=== ACTIVITY ===
Leaving every image behind, reproduce the records word for word.

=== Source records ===
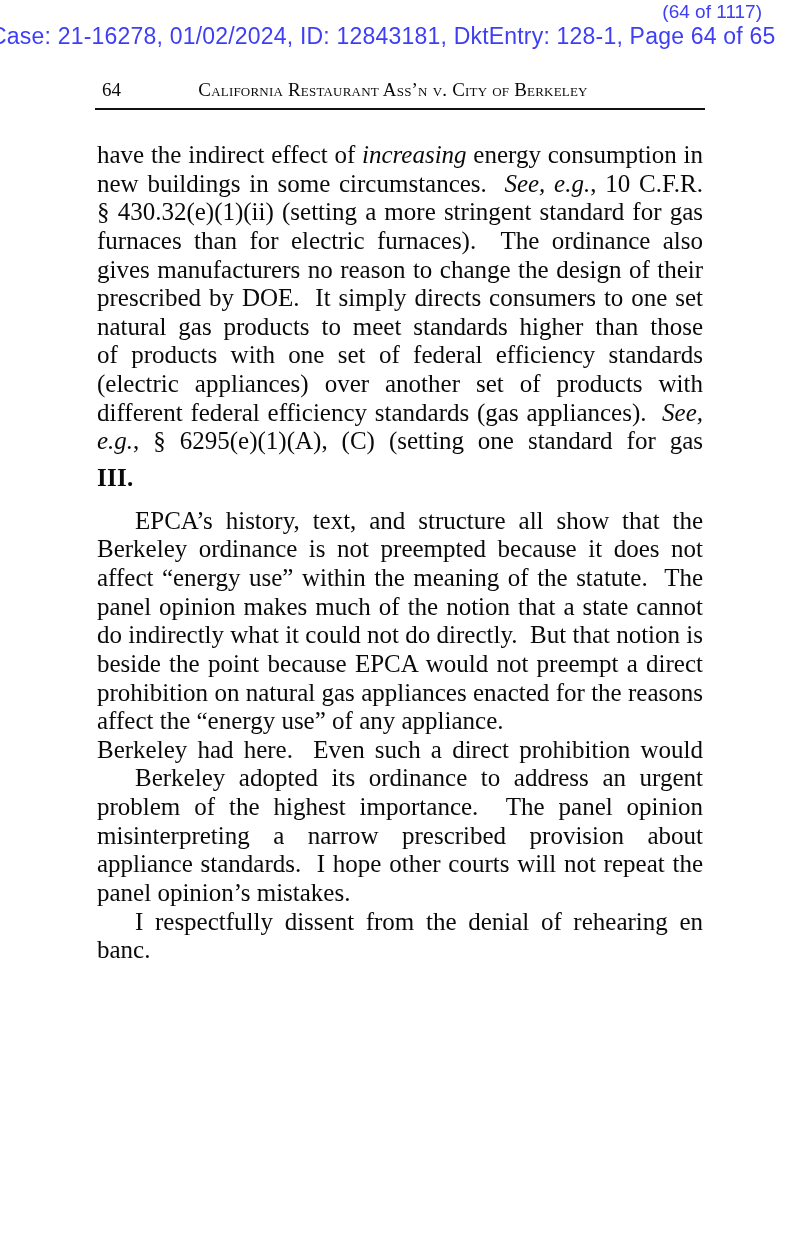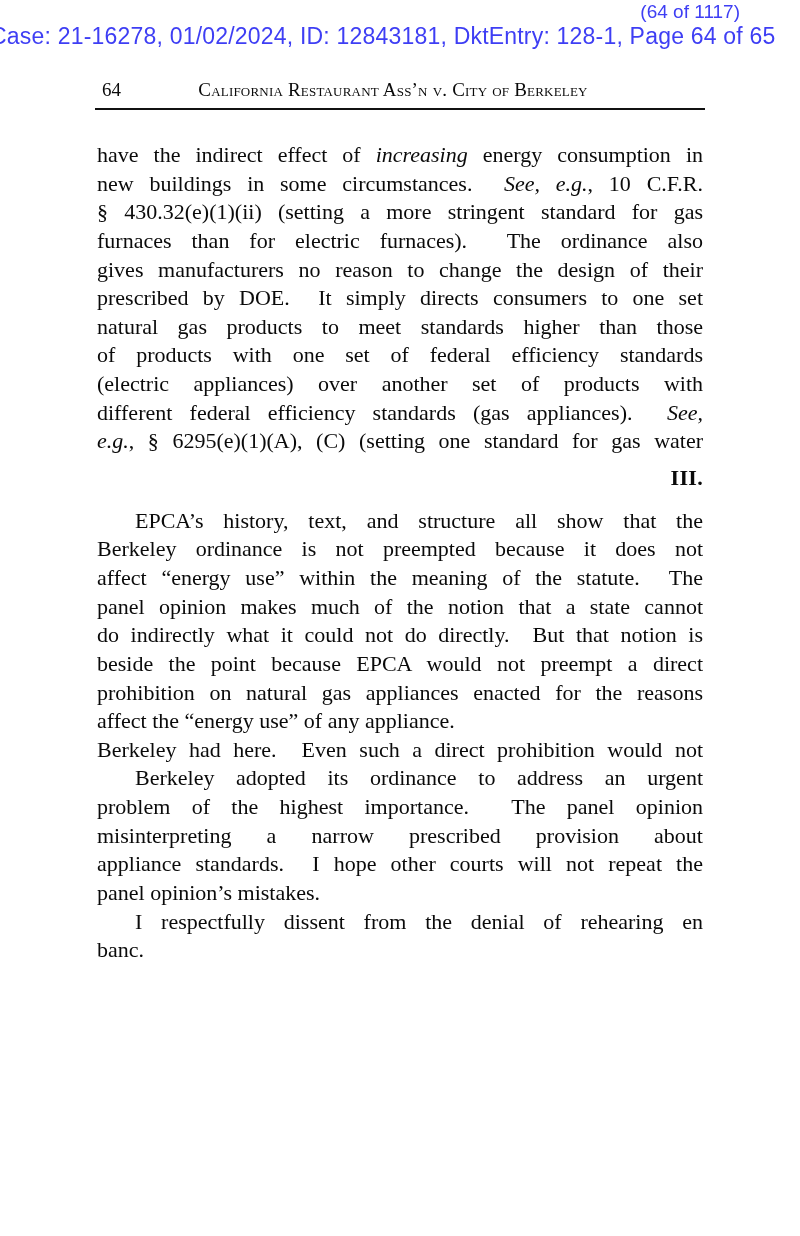--- a/index.html
+++ b/index.html
@@ -23,7 +23,7 @@
   .stamp-count {
     position: absolute;
     top: 1px;
-    right: 60px;
+    right: 38px;
     font-size: 19px;
     line-height: 21px;
     white-space: nowrap;

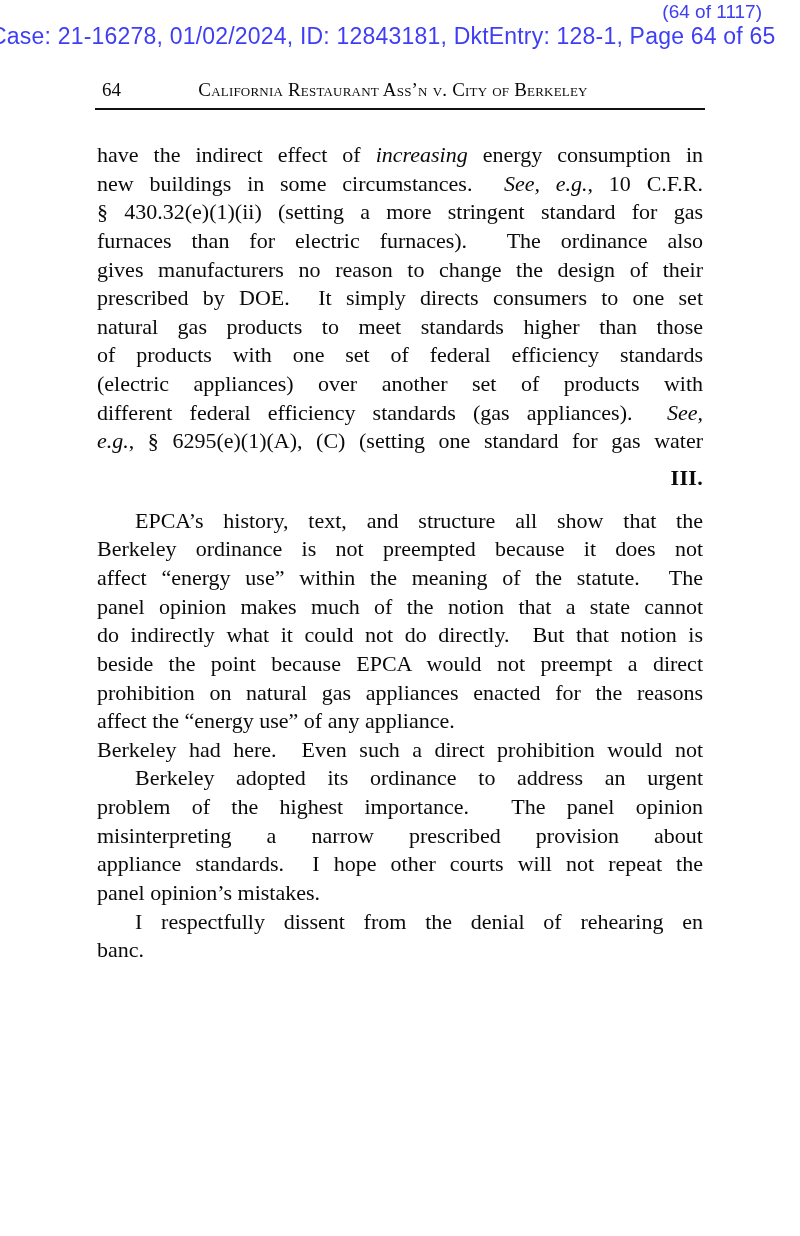--- a/index.html
+++ b/index.html
@@ -68,7 +68,7 @@
     top: 141px;
     left: 97px;
     width: 606px;
-    font-size: 22px;
+    font-size: 25px;
   }
   .line {
     height: 28.65px;

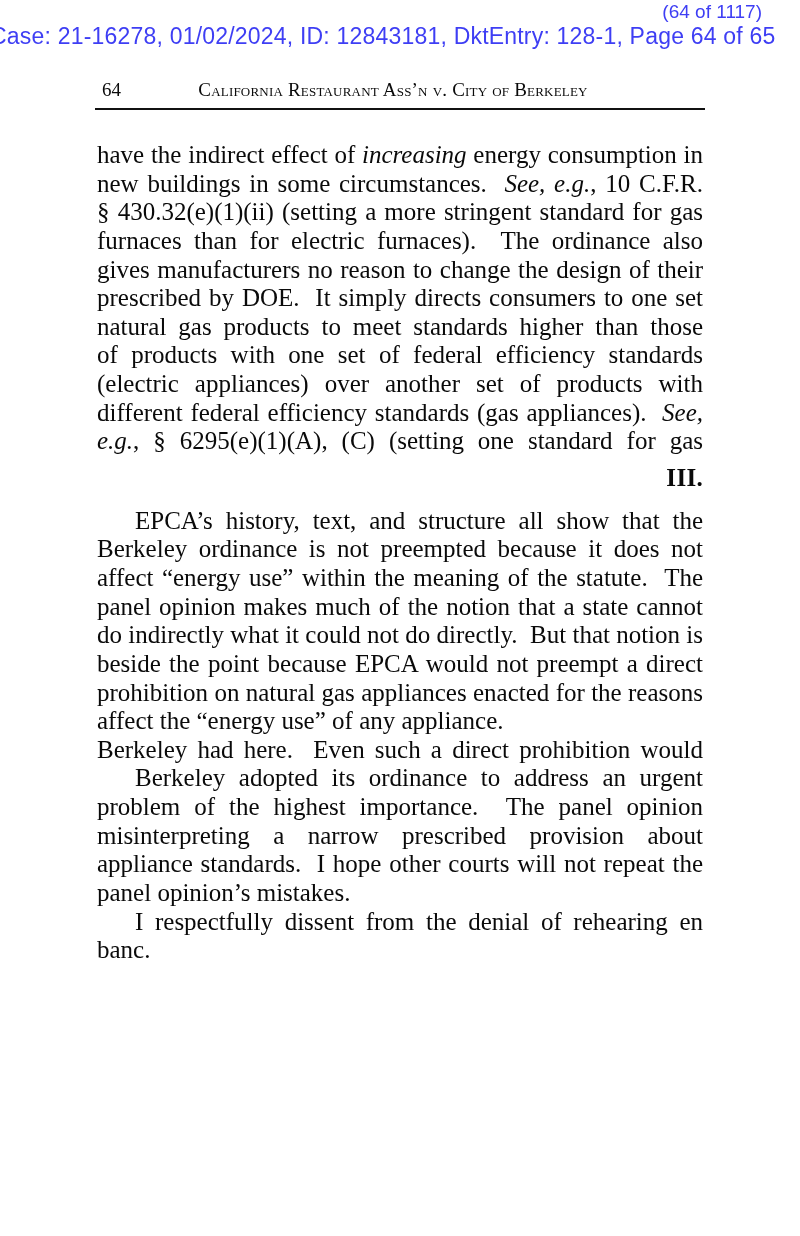--- a/index.html
+++ b/index.html
@@ -85,7 +85,7 @@
   }
   .para + .para { margin-top: 0; }
   .heading {
-    text-align: right;
+    text-align: left;
     font-weight: bold;
     line-height: 28.65px;
     height: 28.65px;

=== SOLVED EXERCISE ===
--- a/index.html
+++ b/index.html
@@ -23,7 +23,7 @@
   .stamp-count {
     position: absolute;
     top: 1px;
-    right: 60px;
+    right: 38px;
     font-size: 19px;
     line-height: 21px;
     white-space: nowrap;

--- a/index.html
+++ b/index.html
@@ -68,7 +68,7 @@
     top: 141px;
     left: 97px;
     width: 606px;
-    font-size: 22px;
+    font-size: 25px;
   }
   .line {
     height: 28.65px;

--- a/index.html
+++ b/index.html
@@ -85,7 +85,7 @@
   }
   .para + .para { margin-top: 0; }
   .heading {
-    text-align: right;
+    text-align: left;
     font-weight: bold;
     line-height: 28.65px;
     height: 28.65px;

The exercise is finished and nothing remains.